TRAMA
1913, Montana: la famiglia Ludlow, proprietaria di un ranch, è formata da padre e tre figli maschi. Giunge la bella Susannah, promessa sposa del più giovane che, però, parte per la guerra e muore. Inizia la competizione fra gli altri due per conquistarla, ma Susannah sceglie Tristan, affascinante e selvaggio.
RECENSIONI
Come se una brezza pulp attraversasse la saga familiare alla Via col Vento (che il titolo italiano richiama, non a torto). Un atto coraggioso molto probabilmente involontario: né la regia epica-kolossale di Edward Zwick (che privilegia gli spazi aperti, le scene dove ostentare grandi emozioni e sentimenti, per uno spettacolo vecchio stile) né la macchinosa, se non effettistica/fumettistica sceneggiatura di Susan Shilliday e Bill Wittliff (che adatta una novella di Jim Harrison pubblicata su Esquire) sembrano rendersi conto della piega troppista che prende la pellicola.

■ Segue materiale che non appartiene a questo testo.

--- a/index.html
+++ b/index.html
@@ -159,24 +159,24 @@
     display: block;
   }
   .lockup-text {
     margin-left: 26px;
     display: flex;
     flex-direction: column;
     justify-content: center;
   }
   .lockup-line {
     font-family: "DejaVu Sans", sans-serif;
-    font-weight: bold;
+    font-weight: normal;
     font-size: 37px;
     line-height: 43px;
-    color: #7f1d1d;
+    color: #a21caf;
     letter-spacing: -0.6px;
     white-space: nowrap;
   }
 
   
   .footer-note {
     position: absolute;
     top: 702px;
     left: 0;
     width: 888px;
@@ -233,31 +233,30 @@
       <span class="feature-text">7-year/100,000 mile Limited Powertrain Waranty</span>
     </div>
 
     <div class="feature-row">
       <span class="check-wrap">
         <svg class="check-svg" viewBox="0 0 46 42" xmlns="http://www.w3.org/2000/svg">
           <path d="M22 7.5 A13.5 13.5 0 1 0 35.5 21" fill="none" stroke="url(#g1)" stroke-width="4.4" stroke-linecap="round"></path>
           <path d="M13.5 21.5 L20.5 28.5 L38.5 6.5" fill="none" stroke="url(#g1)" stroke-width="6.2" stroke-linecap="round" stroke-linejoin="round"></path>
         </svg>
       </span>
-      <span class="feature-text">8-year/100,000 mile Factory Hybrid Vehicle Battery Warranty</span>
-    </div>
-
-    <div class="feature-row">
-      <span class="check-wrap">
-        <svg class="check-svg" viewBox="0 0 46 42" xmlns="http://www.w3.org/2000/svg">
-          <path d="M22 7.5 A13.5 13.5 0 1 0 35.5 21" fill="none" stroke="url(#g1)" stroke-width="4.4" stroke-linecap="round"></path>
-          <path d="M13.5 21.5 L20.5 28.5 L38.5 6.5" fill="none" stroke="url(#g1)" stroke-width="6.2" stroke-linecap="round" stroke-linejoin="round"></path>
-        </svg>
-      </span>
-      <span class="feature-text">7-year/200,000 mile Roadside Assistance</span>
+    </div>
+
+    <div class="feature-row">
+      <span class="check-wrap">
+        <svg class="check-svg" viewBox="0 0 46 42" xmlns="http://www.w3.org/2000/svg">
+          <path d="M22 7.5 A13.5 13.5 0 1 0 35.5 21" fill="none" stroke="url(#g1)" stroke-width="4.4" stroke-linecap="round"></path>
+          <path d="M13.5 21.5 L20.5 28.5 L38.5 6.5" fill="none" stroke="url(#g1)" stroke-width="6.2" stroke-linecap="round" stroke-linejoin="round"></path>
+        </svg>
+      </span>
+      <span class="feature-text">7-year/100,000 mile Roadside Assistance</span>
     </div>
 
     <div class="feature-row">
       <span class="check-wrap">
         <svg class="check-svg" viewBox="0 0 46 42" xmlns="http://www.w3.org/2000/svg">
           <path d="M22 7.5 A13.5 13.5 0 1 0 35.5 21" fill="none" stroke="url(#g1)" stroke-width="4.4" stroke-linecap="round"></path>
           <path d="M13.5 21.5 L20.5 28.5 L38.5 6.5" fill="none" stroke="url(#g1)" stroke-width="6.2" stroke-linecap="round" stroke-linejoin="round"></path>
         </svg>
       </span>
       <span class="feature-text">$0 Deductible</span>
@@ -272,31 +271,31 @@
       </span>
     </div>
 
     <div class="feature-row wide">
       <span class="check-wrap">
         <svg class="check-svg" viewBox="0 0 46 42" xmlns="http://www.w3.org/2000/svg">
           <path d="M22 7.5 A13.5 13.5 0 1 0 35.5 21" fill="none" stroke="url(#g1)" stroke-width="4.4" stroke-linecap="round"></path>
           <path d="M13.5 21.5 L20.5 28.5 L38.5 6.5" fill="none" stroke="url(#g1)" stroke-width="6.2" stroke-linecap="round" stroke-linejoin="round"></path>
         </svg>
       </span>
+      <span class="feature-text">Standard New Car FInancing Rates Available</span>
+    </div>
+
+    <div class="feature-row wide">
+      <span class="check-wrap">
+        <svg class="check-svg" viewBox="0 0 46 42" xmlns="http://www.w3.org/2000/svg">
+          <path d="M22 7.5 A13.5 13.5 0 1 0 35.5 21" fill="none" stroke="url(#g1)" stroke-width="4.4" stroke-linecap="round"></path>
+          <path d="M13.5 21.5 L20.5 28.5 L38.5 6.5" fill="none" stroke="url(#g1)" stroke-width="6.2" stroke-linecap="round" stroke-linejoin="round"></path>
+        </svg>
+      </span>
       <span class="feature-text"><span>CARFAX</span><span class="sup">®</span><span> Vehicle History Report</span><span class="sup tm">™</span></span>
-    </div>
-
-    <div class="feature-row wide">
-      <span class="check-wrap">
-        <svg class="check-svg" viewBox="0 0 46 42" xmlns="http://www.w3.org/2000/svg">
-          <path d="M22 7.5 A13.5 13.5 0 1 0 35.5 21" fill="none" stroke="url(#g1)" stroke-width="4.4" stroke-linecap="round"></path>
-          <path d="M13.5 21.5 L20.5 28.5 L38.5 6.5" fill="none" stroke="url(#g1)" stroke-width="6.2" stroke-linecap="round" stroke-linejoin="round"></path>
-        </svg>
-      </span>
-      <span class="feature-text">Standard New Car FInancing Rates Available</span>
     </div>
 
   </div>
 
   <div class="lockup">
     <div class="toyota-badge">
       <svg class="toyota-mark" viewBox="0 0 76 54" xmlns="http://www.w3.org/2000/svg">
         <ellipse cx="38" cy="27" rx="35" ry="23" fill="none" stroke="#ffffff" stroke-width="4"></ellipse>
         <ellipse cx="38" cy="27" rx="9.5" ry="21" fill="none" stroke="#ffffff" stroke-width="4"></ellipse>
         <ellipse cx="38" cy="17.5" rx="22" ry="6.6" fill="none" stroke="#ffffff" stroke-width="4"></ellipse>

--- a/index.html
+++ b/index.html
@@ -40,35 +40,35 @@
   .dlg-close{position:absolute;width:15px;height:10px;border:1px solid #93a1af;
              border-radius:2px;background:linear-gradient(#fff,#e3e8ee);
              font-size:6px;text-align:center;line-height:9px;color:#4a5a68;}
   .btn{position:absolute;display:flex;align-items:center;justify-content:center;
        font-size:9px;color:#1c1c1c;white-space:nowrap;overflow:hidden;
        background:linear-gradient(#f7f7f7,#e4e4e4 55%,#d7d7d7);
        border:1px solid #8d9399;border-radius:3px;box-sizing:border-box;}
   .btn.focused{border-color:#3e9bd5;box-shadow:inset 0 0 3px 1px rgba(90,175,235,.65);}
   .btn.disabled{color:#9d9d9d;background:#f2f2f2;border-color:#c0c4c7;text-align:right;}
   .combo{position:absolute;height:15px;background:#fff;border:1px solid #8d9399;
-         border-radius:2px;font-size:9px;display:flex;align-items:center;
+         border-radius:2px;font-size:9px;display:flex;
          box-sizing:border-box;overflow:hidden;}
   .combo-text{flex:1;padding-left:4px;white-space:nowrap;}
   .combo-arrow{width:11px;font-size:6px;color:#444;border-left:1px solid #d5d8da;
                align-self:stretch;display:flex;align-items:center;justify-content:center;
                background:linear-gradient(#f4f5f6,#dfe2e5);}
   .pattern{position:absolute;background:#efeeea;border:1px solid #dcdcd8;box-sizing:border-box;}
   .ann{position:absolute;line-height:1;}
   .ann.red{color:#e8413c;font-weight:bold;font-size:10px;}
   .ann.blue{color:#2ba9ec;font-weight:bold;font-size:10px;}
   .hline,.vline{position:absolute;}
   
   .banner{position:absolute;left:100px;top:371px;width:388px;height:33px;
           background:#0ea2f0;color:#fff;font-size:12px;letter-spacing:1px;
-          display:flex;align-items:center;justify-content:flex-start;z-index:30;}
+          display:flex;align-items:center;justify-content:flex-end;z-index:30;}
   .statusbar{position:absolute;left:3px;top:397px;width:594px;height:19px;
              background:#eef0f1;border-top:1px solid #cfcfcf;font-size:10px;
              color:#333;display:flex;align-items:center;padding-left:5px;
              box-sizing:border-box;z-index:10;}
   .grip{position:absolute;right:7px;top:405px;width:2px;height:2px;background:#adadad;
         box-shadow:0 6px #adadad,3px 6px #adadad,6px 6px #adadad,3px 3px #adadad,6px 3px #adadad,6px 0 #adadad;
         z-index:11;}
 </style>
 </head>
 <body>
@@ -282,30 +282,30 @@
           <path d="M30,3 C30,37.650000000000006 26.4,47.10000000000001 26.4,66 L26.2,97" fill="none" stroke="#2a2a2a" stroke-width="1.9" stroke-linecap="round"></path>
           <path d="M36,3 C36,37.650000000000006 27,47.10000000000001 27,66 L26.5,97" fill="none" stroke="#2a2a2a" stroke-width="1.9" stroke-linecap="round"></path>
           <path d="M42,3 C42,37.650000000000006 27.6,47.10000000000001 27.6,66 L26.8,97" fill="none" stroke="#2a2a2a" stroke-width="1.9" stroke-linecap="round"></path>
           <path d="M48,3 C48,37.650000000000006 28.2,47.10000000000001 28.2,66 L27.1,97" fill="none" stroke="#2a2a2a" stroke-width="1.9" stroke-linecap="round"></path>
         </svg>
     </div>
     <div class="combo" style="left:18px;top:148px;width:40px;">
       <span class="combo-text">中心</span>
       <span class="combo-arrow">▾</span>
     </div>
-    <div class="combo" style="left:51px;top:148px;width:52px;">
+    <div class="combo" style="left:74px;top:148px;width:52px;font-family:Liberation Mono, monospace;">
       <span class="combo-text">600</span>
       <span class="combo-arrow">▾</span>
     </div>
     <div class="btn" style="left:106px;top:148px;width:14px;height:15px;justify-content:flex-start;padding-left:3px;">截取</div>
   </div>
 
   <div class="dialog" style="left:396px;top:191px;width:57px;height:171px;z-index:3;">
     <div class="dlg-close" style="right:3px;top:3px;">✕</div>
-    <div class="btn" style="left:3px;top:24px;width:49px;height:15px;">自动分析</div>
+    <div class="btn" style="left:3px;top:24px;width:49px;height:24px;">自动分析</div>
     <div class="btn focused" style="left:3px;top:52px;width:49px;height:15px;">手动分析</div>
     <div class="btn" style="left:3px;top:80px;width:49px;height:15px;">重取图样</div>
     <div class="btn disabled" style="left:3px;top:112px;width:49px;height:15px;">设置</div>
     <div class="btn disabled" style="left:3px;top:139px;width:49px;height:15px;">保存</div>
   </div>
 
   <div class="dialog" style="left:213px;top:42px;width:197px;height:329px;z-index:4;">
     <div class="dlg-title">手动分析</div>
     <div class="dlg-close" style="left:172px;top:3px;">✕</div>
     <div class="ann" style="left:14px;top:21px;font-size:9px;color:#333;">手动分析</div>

Gli ingredienti sono tutti trascinanti: dal personaggio di Tristan, “libero e selvaggio”, attratto dalla cultura dei nativi americani e con chiari richiami al James Dean de Il Gigante (un Brad Pitt che lo stesso Zwick “scoprì” nella sua serie televisiva “In famiglia e con gli amici”), a quello commovente di un’affascinante Julia Ormond sfortunata in amore (Tristan e Isotta?), dall’originale impronta anarchica del testo, contro le regole del Sistema e contro il governo corrotto, colpevole del genocidio dei nativi e ipocritamente antiproibizionista, all’esaltazione donata dalle scene con vendetta, rivincite e riabbracci. L’opera, sempre più invasata da un accumulo impossibile di tragedie nello spettro che potrebbe andare da Quentin Tarantino a Raffaele Matarazzo, paradossalmente colpisce nel segno nel suo incosciente (in tutti i sensi) mix di drammatica aderenza realistica (Matarazzo) e straniamento per ridondanza (Tarantino). Un meritato Oscar alla fotografia di John Toll.